A searching and fearless moral inventory of myself and my nicotine addiction. Causes and conditions continued.
I am fearful of failure.
I am afraid of how others see me.
I am scared of my mortality.
I don’t want to be perceived as weak.
I am afraid of being uncomfortable.
B) The cause:
I am too self-reliant and prideful. I seek to control and run the show. I base my self-worth on how other’s see me. I seek external validation to make me feel better about my internal condition. I judge my insides opposite others’ outsides. I don’t like to give up or surrender. My obsessions are stronger than my thoughts and feelings. I am dishonest with self.

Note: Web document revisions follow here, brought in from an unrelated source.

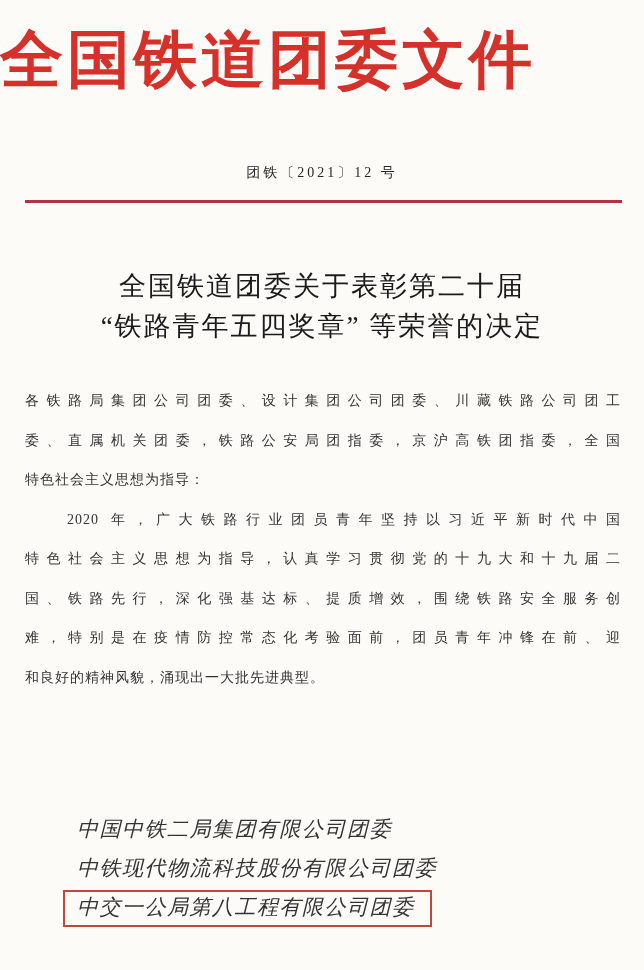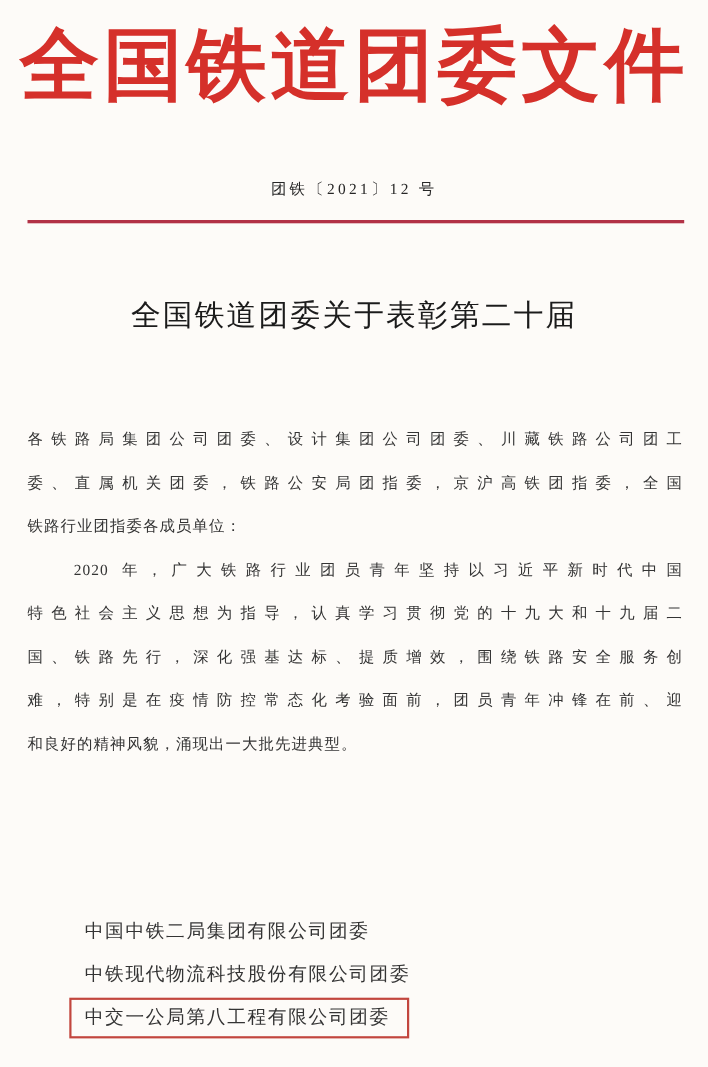"全国铁道团委文件" .header-title { font-size: 72px -> 63px; text-align: center -> left }
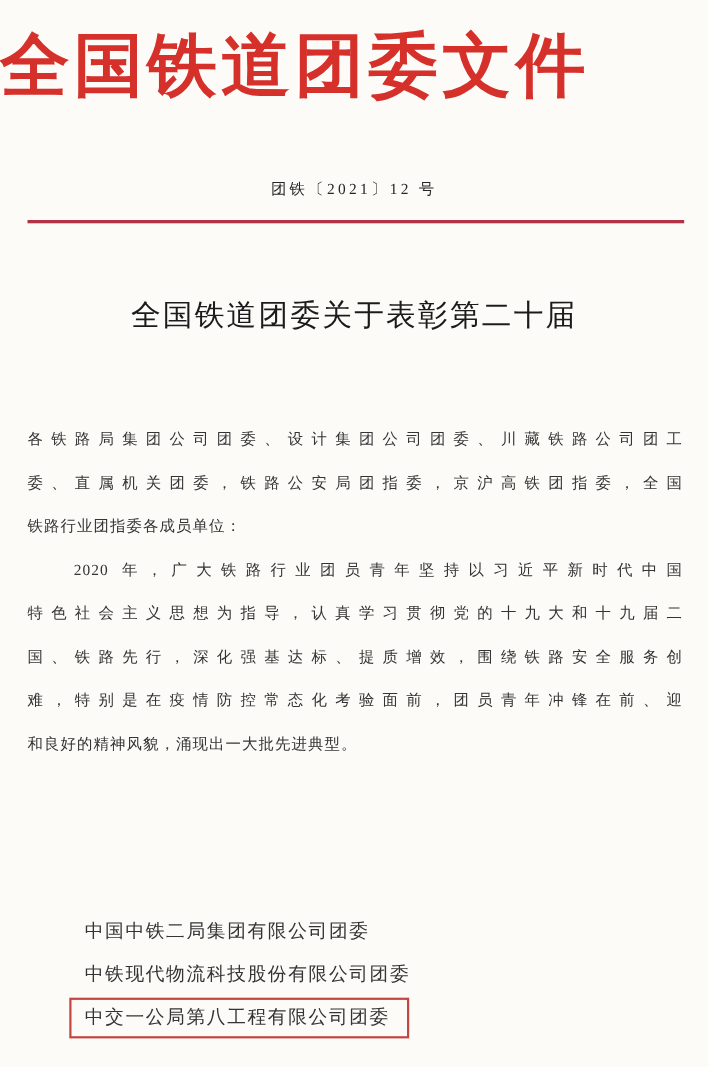"“铁路青年五四奖章” 等荣誉的决定" div { html: none -> <div>“铁路青年五四奖章” 等荣誉的决定</div> }
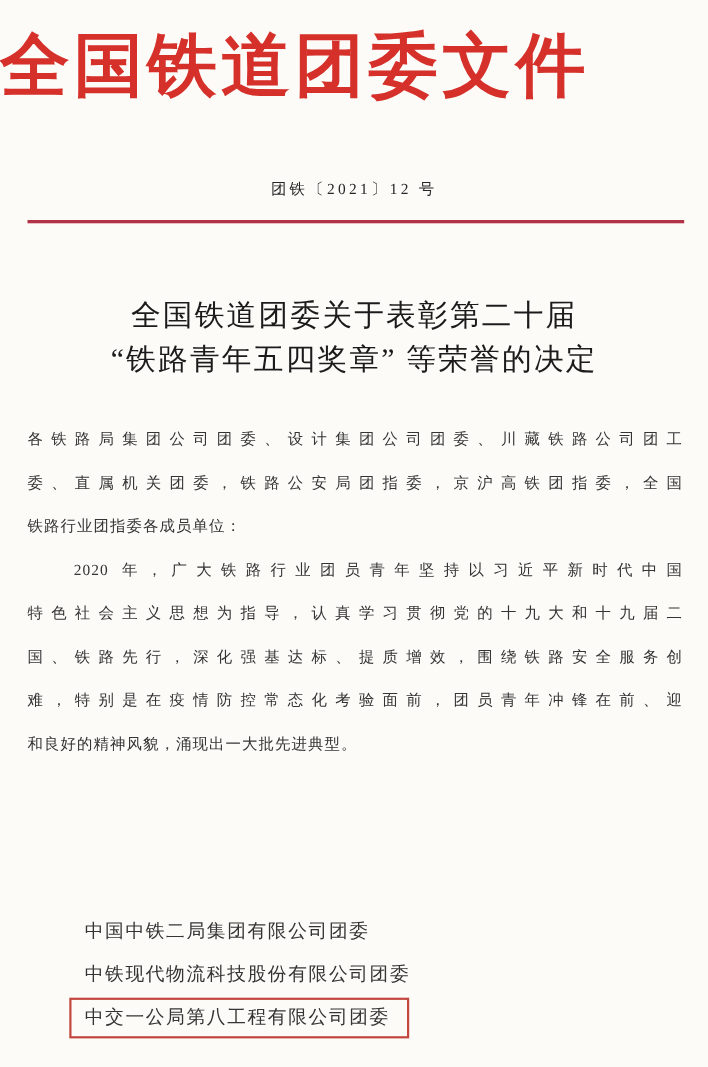"铁路行业团指委各成员单位：" div.bline { text: 铁路行业团指委各成员单位 -> 特色社会主义思想为指导 }
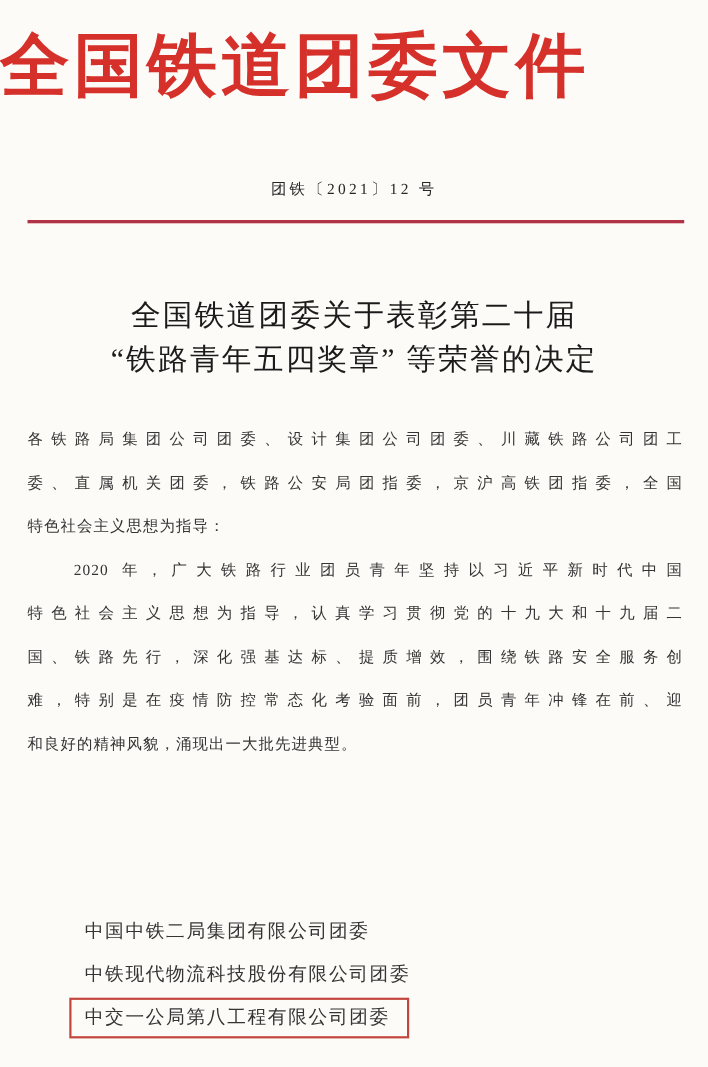"中国中铁二局集团有限公司团委" .honor-list { font-size: 17px -> 21px; font-style: none -> italic; top: 827px -> 810px }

My self-esteem, my ambitions, my pocketbook, my personal relationships, my pride and security (fear).
D) My wrongs/mistakes:
I need to humbly rely on something Greater than myself. I must play the role I am assigned instead of trying to assume control of the uncontrollable. Self-confidence has never fully solved my fear problem. I have placed short term gratification over long term solution. I want great return with the least possible amount of effort and work. I knowingly lie to myself and believe my own lies. I make excuses and justify my actions even when it goes against what I say I truly want. I ignore the truth and don’t honor commitments to myself. I offer to help others but I rarely ask for help. I pretend I am not afraid. I hide my true self from my fellows. I don’t love myself as I am loved.